• [Saved data entries]:
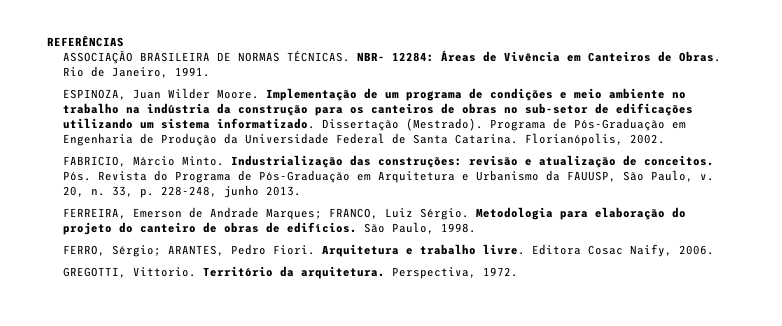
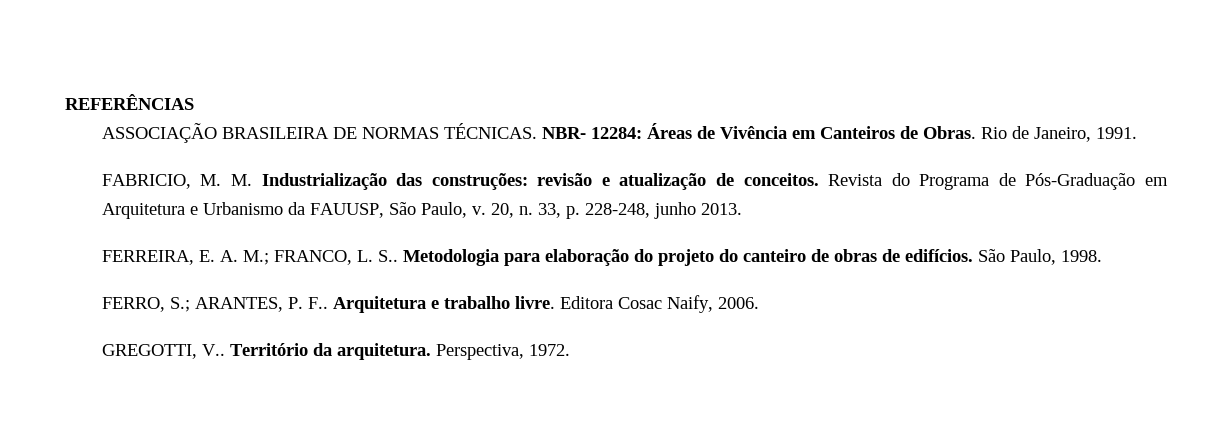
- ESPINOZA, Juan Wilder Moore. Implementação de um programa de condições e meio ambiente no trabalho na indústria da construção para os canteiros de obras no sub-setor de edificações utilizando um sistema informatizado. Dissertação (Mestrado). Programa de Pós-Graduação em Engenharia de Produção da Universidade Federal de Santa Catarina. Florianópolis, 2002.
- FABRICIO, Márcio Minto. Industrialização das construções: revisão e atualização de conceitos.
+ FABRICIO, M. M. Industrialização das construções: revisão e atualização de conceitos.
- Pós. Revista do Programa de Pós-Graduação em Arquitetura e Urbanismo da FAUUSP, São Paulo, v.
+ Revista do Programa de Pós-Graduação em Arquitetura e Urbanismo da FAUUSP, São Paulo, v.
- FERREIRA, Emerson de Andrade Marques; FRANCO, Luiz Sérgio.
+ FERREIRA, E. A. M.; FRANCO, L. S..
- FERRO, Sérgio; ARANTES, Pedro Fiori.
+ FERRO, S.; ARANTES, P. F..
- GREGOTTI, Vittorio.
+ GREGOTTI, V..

==

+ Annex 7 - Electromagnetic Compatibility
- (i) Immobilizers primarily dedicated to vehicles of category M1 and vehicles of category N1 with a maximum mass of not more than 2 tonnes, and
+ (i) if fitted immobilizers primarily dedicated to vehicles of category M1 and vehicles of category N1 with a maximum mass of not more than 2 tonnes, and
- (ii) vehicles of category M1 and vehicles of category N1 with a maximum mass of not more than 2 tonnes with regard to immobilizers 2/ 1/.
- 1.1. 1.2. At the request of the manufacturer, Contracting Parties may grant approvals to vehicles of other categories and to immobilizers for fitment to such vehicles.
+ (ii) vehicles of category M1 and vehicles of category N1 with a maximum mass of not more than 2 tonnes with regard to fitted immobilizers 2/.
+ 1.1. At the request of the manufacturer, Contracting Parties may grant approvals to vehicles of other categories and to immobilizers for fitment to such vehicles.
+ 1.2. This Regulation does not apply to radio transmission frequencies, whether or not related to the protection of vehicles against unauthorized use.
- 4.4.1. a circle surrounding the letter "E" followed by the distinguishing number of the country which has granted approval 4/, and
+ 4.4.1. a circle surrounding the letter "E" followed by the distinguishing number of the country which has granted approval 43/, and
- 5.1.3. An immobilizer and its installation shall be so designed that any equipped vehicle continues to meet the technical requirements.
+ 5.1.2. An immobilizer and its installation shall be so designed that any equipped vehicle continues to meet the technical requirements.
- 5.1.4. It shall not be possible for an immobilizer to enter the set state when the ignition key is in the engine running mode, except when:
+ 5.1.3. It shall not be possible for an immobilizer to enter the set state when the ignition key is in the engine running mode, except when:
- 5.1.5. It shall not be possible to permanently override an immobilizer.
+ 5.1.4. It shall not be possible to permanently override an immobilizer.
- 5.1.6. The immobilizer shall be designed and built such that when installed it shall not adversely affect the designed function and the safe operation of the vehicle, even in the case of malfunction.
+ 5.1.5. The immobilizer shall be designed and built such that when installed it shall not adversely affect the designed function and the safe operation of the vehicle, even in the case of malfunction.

• [TO DO]:
From the data above, output only the lines between the line containing "- (i) Immobilizers" and the line containing "1.1. At the", inclusive, exactly as written.

• [EXPECTED ANSWER]:
- (i) Immobilizers primarily dedicated to vehicles of category M1 and vehicles of category N1 with a maximum mass of not more than 2 tonnes, and
+ (i) if fitted immobilizers primarily dedicated to vehicles of category M1 and vehicles of category N1 with a maximum mass of not more than 2 tonnes, and
- (ii) vehicles of category M1 and vehicles of category N1 with a maximum mass of not more than 2 tonnes with regard to immobilizers 2/ 1/.
- 1.1. 1.2. At the request of the manufacturer, Contracting Parties may grant approvals to vehicles of other categories and to immobilizers for fitment to such vehicles.
+ (ii) vehicles of category M1 and vehicles of category N1 with a maximum mass of not more than 2 tonnes with regard to fitted immobilizers 2/.
+ 1.1. At the request of the manufacturer, Contracting Parties may grant approvals to vehicles of other categories and to immobilizers for fitment to such vehicles.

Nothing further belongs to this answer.